Cherished (McKenzie Brothers, #5)

Noah turns and thrusts his fingers into my short hair. “I want to get back to where we were before,” he drops his forehead against mine, “but I refuse to hide what I feel for you behind closed doors.”


My heart feels lighter knowing what he wants. I just wish the nervous butterflies inside my stomach would disappear. I’m a grown fucking man. It shouldn’t be so difficult to say, “Hey folks, I’m gay.” My insides twist into a big tight knot when I think about it.

“You’re freaking out,” Noah accuses and pulls away.

I cringe. “Not exactly.”

He raises a brow.

“Okay, yeah. Yeah, I am. The thing is, I can’t figure out why. My brothers are cool about me. I’m not sure if one of my brothers have told Michael, but the others know and haven’t given me any shit, so I don’t know why I have this fear of telling my parents.” I pace back and forth. “They’re just as laid back as the rest of us.”

“Ramon.” Noah sighs and sinks into the sofa, an air of defeat in his actions. “They’re your parents. All kids want, no matter their age, is approval from their parents…I wish I was the one with the problem—with the parents needing to be told that I’m gay.” Noah drops his head into his hands.

Moving over to him, I drop to my knees and take his face between my hands and make him look at me. I search his eyes, for something, some sign, but all I see is sadness.

After placing a soft, lingering kiss to his lips, I offer him a wry smile and sit next to him on the sofa as I take his hand into mine and let our fingers entwine.

“I wish you had the same problem,” I admit. “Not just because you’d know how difficult this is for me, but because it would mean you still had your family.” I contract my fingers against his in comfort. “You, and Carla, are part of our family now, Noah. Nothing can change that.”

Noah kisses our joined hands before letting them rest in his lap.

“I’m tired, Ramon,” Noah admits in a heavy voice, as though he has the world on his shoulders.

“I know.”

Hearing him sound…lost, I need to give him hope. With my body relaxed against the sofa, I’m truthful, “I want you, Noah…so much it scares the fuck out of me. We had an amazing relationship before, and I want that again. I’m not going to lie to you and say it’s going to be easy. I still have that fear at the back of my mind…the one that grew there when you walked away before. I’m afraid something else will happen and instead of you coming to me, you’ll walk away again.”
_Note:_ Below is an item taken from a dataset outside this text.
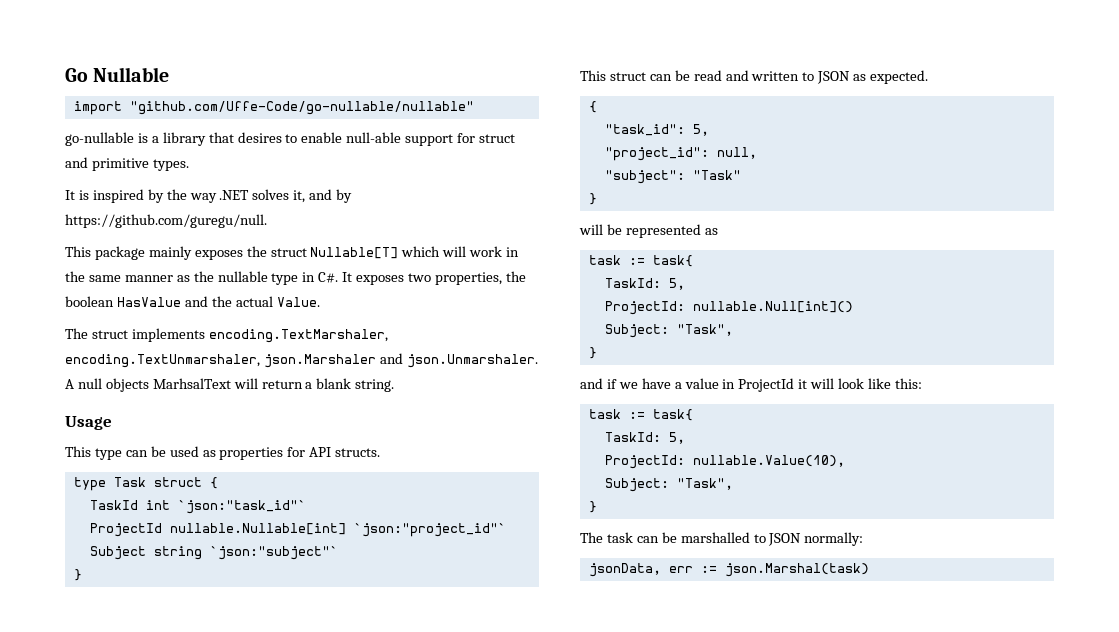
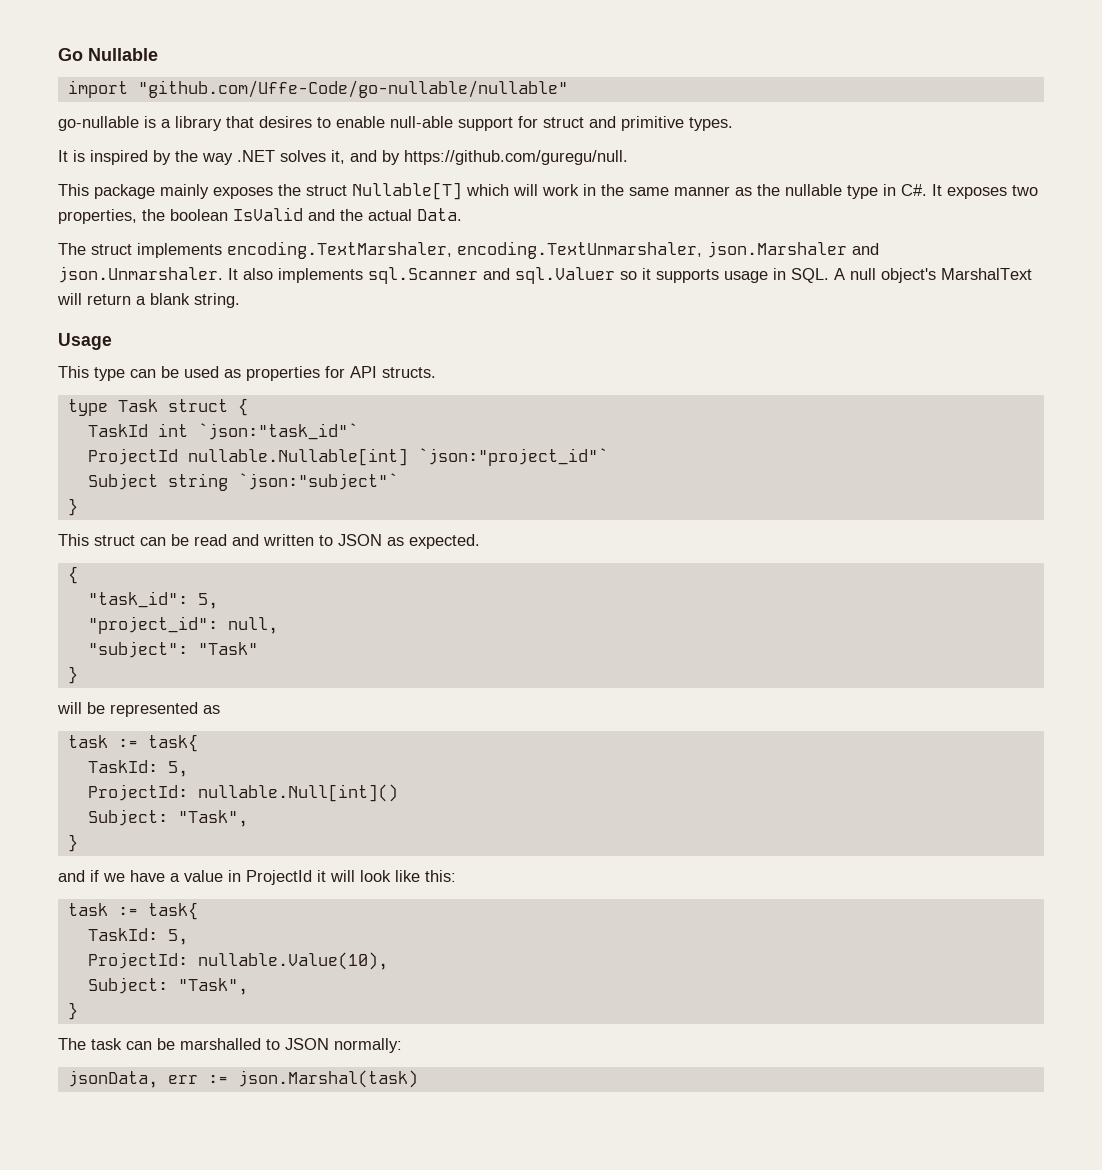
- This package mainly exposes the struct Nullable[T] which will work in the same manner as the nullable type in C#. It exposes two properties, the boolean HasValue and the actual Value.
+ This package mainly exposes the struct Nullable[T] which will work in the same manner as the nullable type in C#. It exposes two properties, the boolean IsValid and the actual Data.
- The struct implements encoding.TextMarshaler, encoding.TextUnmarshaler, json.Marshaler and json.Unmarshaler. A null objects MarhsalText will return a blank string.
+ The struct implements encoding.TextMarshaler, encoding.TextUnmarshaler, json.Marshaler and json.Unmarshaler. It also implements sql.Scanner and sql.Valuer so it supports usage in SQL. A null object's MarshalText will return a blank string.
“You know why I did that,” he answers, sounding upset.

I can’t look at him right now otherwise I won’t be able to say what I need to.

“I spent two years thinking you didn’t give a shit about me. Two years of hurt because you walked away, and until you came back I had no idea why. I’ve wondered over and over again what I could have done differently so that you’d have stayed…I can’t do that again.”

Silence follows my statement.

The emotion running through Noah right now, is evident through the death grip he has on my hand and the soft shaking of his body as he weeps beside me.

I’ve only known Noah to cry once before and that was when Carla’s ex had hit her. He’d been distraught that his sister had been hurt and that he hadn’t been around to defend her.

My tough guy doesn’t normally do tears, so this says a lot about his true feelings.

I sit beside him for as long as I can before I can’t just sit any longer.

Pulling my hand free from his, I turn and pull him between my spread thighs. Lying back on the sofa, Noah climbs up me and wraps his arms around my waist as his head rests against my chest.

“This,” he hesitates, “this right here, with you, is what I’ve always wanted.”

All of a sudden, I feel the courage course through me that I need to admit in front of all my family that I’m gay, and that…I’m in love with, Noah.

I’m finally ready to do this.

Noah

I hate the fact that Ramon has the power to reduce me to tears but at the same time, I feel a change in him.

He’s finally laid his cards on the table. Although he hasn’t come out and said, “I love you, Noah,” he’s told me what he wants. And he’s told me his fears, which I can understand.

What hurts me the most is that because of my actions trying to keep him safe, I’ve lost his trust. It’s something that I’ll be able to earn back, but it hurts hearing him admit it out loud.

My intentions toward Ramon have always been serious. Perhaps in the beginning, when we’d mess around, it wasn’t as serious. It was after the first woman we shared that I realized how jealous I was of Ramon being inside someone other than me. I didn’t really participate with the woman, but Ramon did end up sucking me off while he was inside her, and he came at the same time that I did. We’re so in tune with one another.